I prefer to have full control of the antivirus / firewall. Custom choice per detection or by application.


----------



## Ferrum Master (Mar 6, 2022)

Safe or not safe, why are you supporting Russian product with your money?

By any means it simply cant be safe, otherwise they wouldn't be allowed to operate.


----------



## GerKNG (Mar 6, 2022)

No reason to use anything else than windows defender.


----------



## Regeneration (Mar 6, 2022)

GerKNG said:


> No reason to use anything else than windows defender.



Windows Defender sometimes can slow down the system and use 100% CPU utilization for no reason.

Detections are somehow bad and there is no HIPS or self defense component.

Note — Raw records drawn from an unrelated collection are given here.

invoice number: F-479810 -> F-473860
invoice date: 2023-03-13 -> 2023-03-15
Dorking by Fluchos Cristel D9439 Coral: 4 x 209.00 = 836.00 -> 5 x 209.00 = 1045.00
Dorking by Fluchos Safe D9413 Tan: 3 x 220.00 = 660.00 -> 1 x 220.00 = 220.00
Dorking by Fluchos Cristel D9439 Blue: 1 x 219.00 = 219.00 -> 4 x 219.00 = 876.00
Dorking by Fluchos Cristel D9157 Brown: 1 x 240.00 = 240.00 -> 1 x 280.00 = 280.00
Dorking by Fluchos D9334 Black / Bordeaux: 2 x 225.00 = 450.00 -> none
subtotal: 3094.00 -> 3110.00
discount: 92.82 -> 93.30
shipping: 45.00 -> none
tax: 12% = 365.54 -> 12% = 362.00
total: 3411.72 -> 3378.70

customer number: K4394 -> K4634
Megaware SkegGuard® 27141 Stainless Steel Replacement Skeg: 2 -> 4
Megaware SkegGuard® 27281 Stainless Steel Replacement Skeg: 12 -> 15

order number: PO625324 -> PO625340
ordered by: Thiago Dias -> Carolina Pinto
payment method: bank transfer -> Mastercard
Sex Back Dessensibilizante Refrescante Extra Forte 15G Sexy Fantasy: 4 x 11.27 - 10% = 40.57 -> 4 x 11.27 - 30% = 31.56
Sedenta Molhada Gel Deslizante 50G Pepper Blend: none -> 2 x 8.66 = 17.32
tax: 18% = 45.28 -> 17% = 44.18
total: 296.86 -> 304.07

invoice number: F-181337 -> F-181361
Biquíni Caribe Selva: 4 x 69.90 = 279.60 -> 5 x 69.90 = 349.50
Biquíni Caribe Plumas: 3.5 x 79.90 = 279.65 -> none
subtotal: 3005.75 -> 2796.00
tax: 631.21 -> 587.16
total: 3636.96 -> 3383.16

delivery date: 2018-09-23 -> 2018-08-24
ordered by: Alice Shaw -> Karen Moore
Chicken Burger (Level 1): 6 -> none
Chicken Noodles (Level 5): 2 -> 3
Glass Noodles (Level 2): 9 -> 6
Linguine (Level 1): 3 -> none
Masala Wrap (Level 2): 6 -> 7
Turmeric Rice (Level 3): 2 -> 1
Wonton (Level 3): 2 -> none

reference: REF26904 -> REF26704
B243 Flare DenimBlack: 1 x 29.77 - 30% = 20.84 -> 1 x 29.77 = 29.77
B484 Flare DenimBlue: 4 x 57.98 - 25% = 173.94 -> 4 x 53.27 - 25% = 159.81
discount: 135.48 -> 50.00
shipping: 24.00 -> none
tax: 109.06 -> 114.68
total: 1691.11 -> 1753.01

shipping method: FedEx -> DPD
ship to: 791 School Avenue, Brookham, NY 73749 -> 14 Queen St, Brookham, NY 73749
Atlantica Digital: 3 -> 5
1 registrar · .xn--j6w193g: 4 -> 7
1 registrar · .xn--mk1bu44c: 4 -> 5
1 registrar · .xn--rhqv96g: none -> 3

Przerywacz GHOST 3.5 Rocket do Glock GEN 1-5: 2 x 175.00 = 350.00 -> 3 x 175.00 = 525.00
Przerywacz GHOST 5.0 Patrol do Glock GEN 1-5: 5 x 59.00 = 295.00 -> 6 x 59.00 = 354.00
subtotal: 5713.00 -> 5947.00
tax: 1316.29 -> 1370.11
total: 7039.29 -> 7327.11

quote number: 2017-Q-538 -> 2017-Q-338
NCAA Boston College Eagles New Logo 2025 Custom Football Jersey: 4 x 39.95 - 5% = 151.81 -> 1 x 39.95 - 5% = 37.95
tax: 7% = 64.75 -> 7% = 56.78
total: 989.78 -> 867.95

Windows Firewall is easy to exploit and doesn't block outgoing connections by default.


----------



## GerKNG (Mar 6, 2022)

Regeneration said:


> Windows Defender sometimes can slow down the system and use 100% CPU utilization for no reason.
> 
> Detections are somehow bad and there is no HIPS or self defense component.
> 
> Windows Firewall is easy to exploit and doesn't block outgoing connections by default.


never happened since i use computers with windows (~ 20 years)
Test Microsoft Defender 4.18 for Windows 10 (211616) | AV-TEST


----------



## MarsM4N (Mar 6, 2022)

I've been also using Kaspersky for years, because it always got top ratings and you can buy keys on eBay for cheap.
I still have 180 days left, but with the latest developments I also made the decision to switch over to some other software. Putin has his KGB boots on every russian neck, and I wouldn't be surprised if he *forces Kaspersky* to abuse it's software to *deploy malware* on our PC's for cyber attacks. It's even questionable if they still can operate outside Russia with all the sanctions. 

Still doing my research & haven't made up my mind. Here are some good resources for tests:

AV-Comparatives.org
AV-Test.org
PC-Magazin.de

The chart on PC-Magazin is quite neat, listing all features. McAffee is already out of the window for me, since it has no ransomware protection.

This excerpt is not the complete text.